The Bank of England (BoE), in its latest monetary meeting, kept its benchmark interest rate unchanged at 0.75%, even though two officials unexpectedly voted to lower interest rates. Meanwhile, the BoE Governor, Mark Carney, stated that the rate cut would be considered, if global and Brexit tensions do not ease. Additionally, he indicated that the British Prime Minister, Boris Johnson’s new Brexit deal has helped to reduce some uncertainty and stated that business investment could pick up.

UK Halifax house price index unexpectedly eased in October

In the UK, the Halifax house price index unexpectedly eased 0.10% on a MoM basis in October. Markets were anticipating the index to advance 0.30%.

ECB sees modest but positive growth in the second half

The European Central Bank, in its monthly Economic Bulletin, indicated that the Euro-zone economy will continue to observe moderate but positive economic growth in the second half of the year, lifted by private consumption and a slight growth in employment. However, risks to the global economy remain to the downside, amid a further escalation of trade disputes, uncertainties surrounding Brexit and a potentially slowdown in global economy.

EU Commission lowers Euro-zone growth forecast

The European Union Commission, in its latest report, trimmed its growth forecast for the Euro-zone’s economy to 1.1% in 2019 and to 1.2% in 2020, amid global trade disputes, geopolitical tensions and Brexit. Further, the Commission forecasted the region’s aggregate budget deficit to rise to 0.8% in 2019 and to 0.9% in 2020 and 1.0% in 2021, up from an historic low of 0.5% of GDP in 2018. Also, it expects inflation to be at 1.2% this year and next, rising to 1.3% in 2021.

German industrial production declined less than expected in September

In Germany, seasonally adjusted industrial production dropped more than expected by 0.6% on a MoM basis in September. In the previous month, industrial production had recorded a revised rise of 0.4%.

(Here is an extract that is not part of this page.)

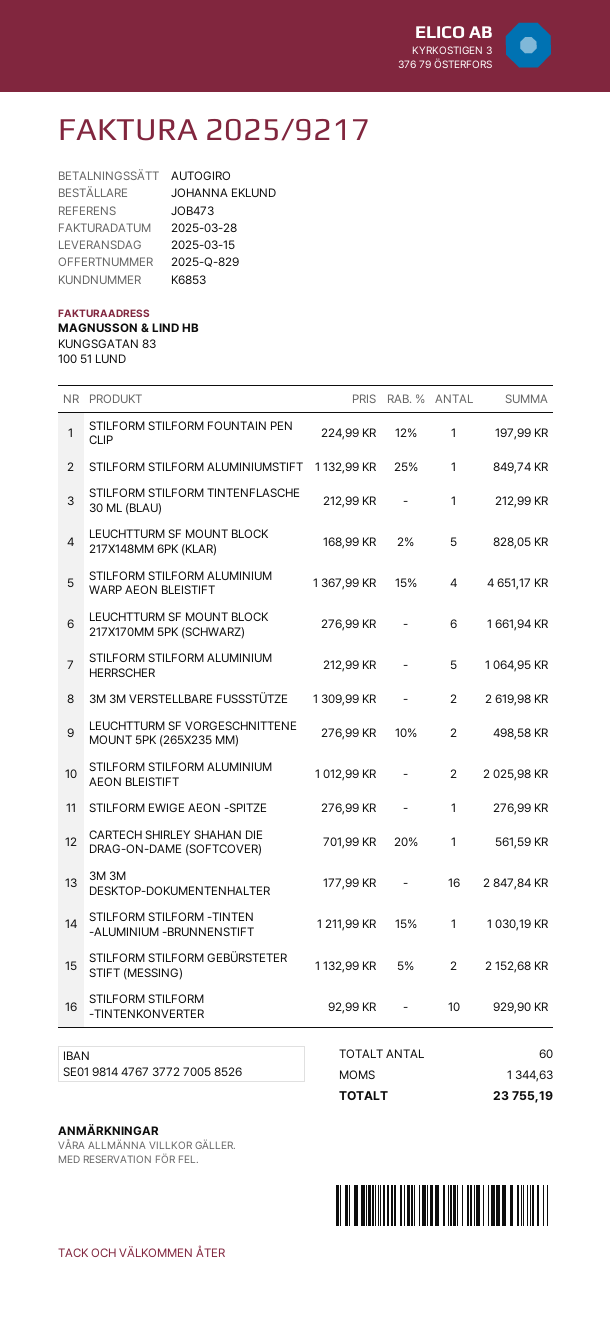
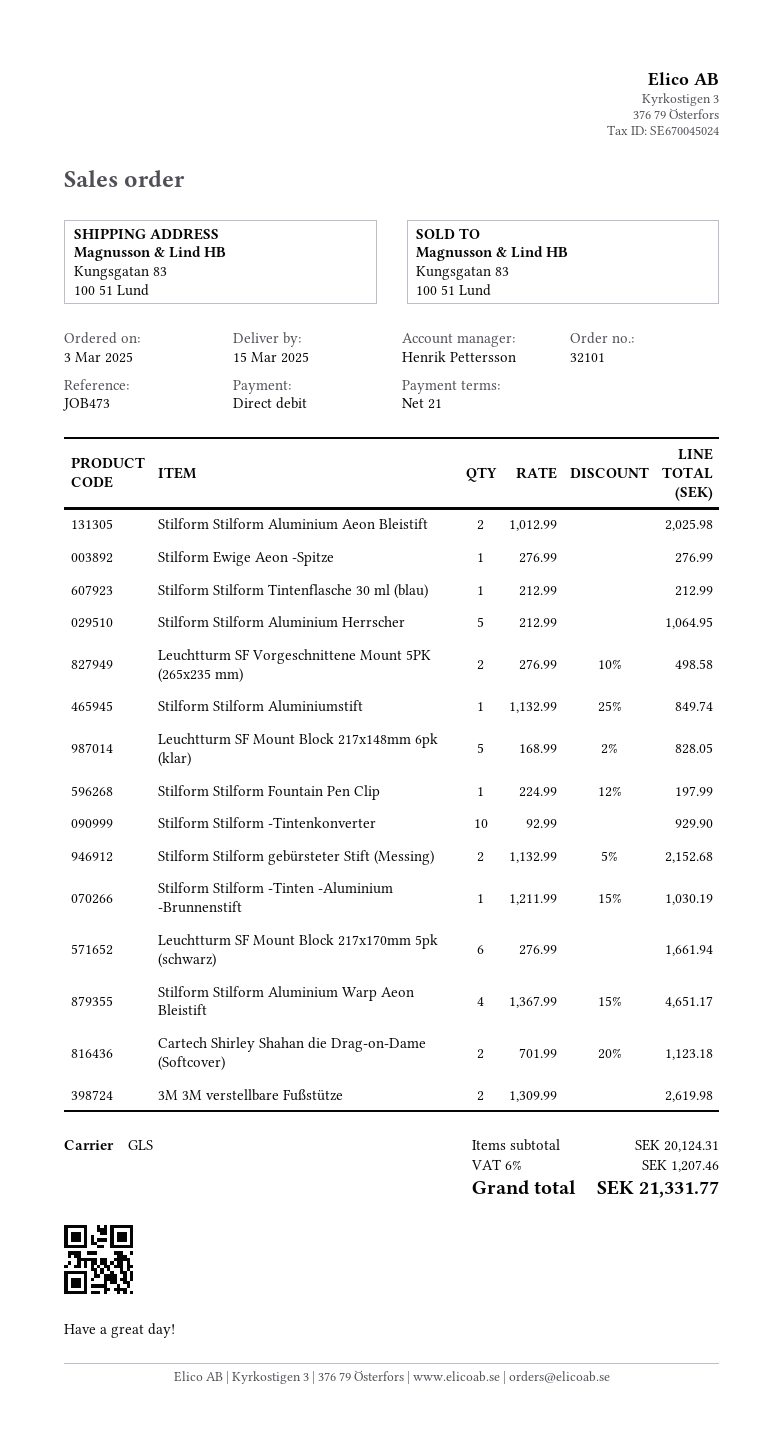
CARTECH SHIRLEY SHAHAN DIE DRAG-ON-DAME (SOFTCOVER): 1 x 701.99 - 20% = 561.59 -> 2 x 701.99 - 20% = 1123.18
3M 3M DESKTOP-DOKUMENTENHALTER: 16 x 177.99 = 2847.84 -> none
tax: 1344.63 -> 1207.46
total: 23755.19 -> 21331.77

RBA to further ease monetary policy, if required

The Reserve Bank of Australia (RBA), in its latest monetary policy statement, revealed that the Australian economy was ‘gradually coming out of a soft patch’. The central bank highlighted concerns that it is running out of room to cut interest rates further and warned that additional rate cuts might backfire by affecting consumer sentiment. Further, the RBA forecasted a subdued wage growth of just 2.3% up to the end of 2021.